Enfin et surtout, ce qu'il faut retenir de ce procès, c'est le plus grand respect pour la première, véritable et authentique victime de la farce initiée par Ofarim : "Monsieur W.", comme le gérant de l'hôtel accusé par le musicien a été appelé la plupart du temps pour des raisons de protection de la personnalité. Les descriptions faites par l'homme devant le tribunal montrent que cette protection était nécessaire. "C'était dramatique, vraiment grave", a-t-il déclaré pour décrire les conséquences pour lui et ses collègues après que l'accusation d'antisémitisme du chanteur ait fait les gros titres dans tout le pays.
Non seulement son nom complet a été rendu public et méprisé sur Internet, mais il a même reçu des menaces de mort, a expliqué Monsieur W. Par peur des agressions, l'homme de 35 ans a enlevé la plaque de la sonnette de son appartement, il n'a plus pris le train et est même entré dans la clandestinité pendant dix jours.
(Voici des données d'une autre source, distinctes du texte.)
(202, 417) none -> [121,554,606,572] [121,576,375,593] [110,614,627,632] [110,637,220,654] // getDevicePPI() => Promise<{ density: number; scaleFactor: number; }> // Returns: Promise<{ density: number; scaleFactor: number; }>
Il a dû suivre un traitement psychologique, souffre encore aujourd'hui d'insomnie et de nervosité et a même changé de travail - pas seulement, mais aussi à cause de l'altercation avec Ofarim qui s'est réellement produite à la réception de l'hôtel en octobre 2021. S'il n'y avait pas eu d'insultes antisémites à l'encontre du chanteur, il y avait eu, selon de nombreux témoins du procès, un accès de colère du musicien, furieux de devoir faire la queue. "C'est difficile quand on se retrouve toujours dans les mêmes locaux. Ça vous rattrape toujours", a expliqué M. W., raison pour laquelle il a aussitôt cherché un nouveau lieu de travail.
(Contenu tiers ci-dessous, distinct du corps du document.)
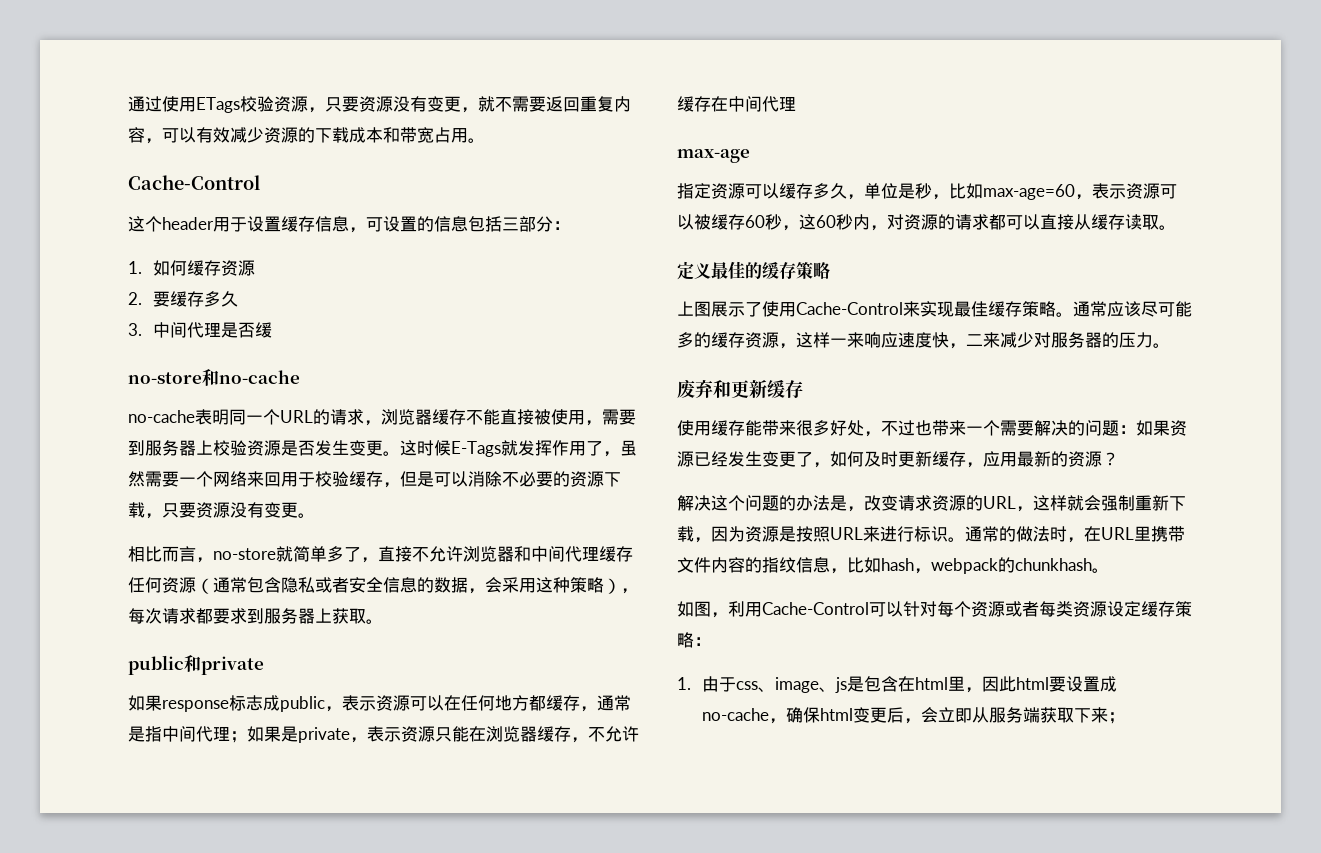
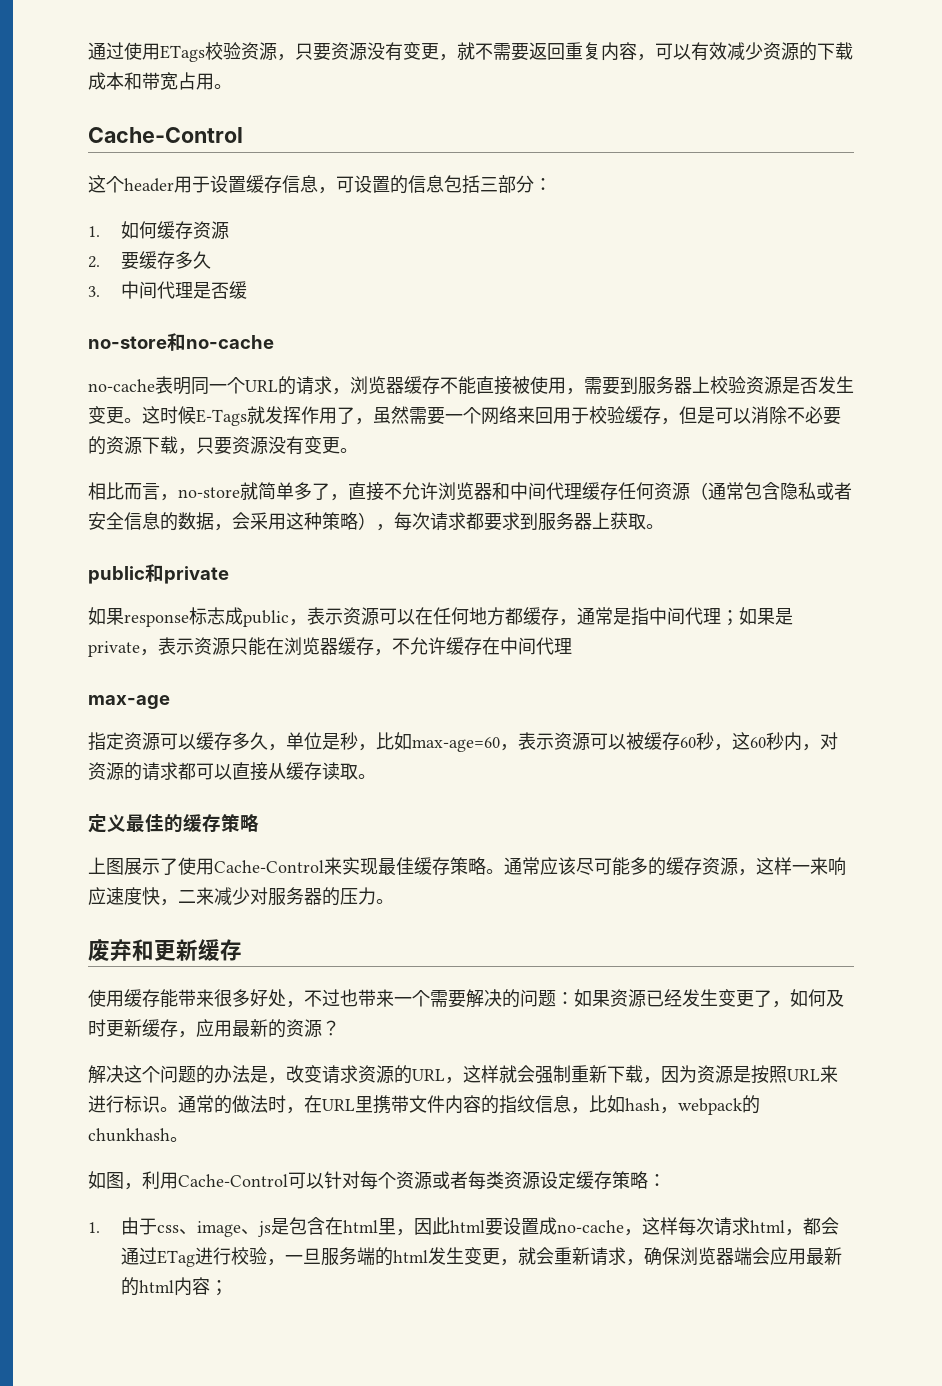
[786,707,1109,724] 确保html变更后，会立即从服务端获取下来 -> [642,1217,840,1236] [121,1247,843,1267] [121,1277,211,1296] 这样每次请求html，都会通过ETag进行校验，一旦服务端的html发生变更，就会重新请求，确保浏览器端会应用最新的html内容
"Mon client est très content"
Mais le gérant de l'hôtel ne mérite pas seulement le respect pour la souffrance et l'injustice dont il a été victime, mais aussi et surtout pour la grandeur dont il a fait preuve après les aveux d'Ofarim. "Après cette odyssée, mon client est très heureux que les choses se soient terminées ainsi. Il a accepté les excuses d'Ofarim et est très heureux que la vérité ait été révélée", a déclaré son avocat, cité par le magazine "Focus".
En revanche, si l'on suit à nouveau les propos du juge Stadler, il y a, outre le vainqueur moral en la personne de Monsieur W., un autre vainqueur : "La société. Elle a appris la vérité". Il s'agit peut-être d'un triomphe. Mais un succès dont on se serait bien passé.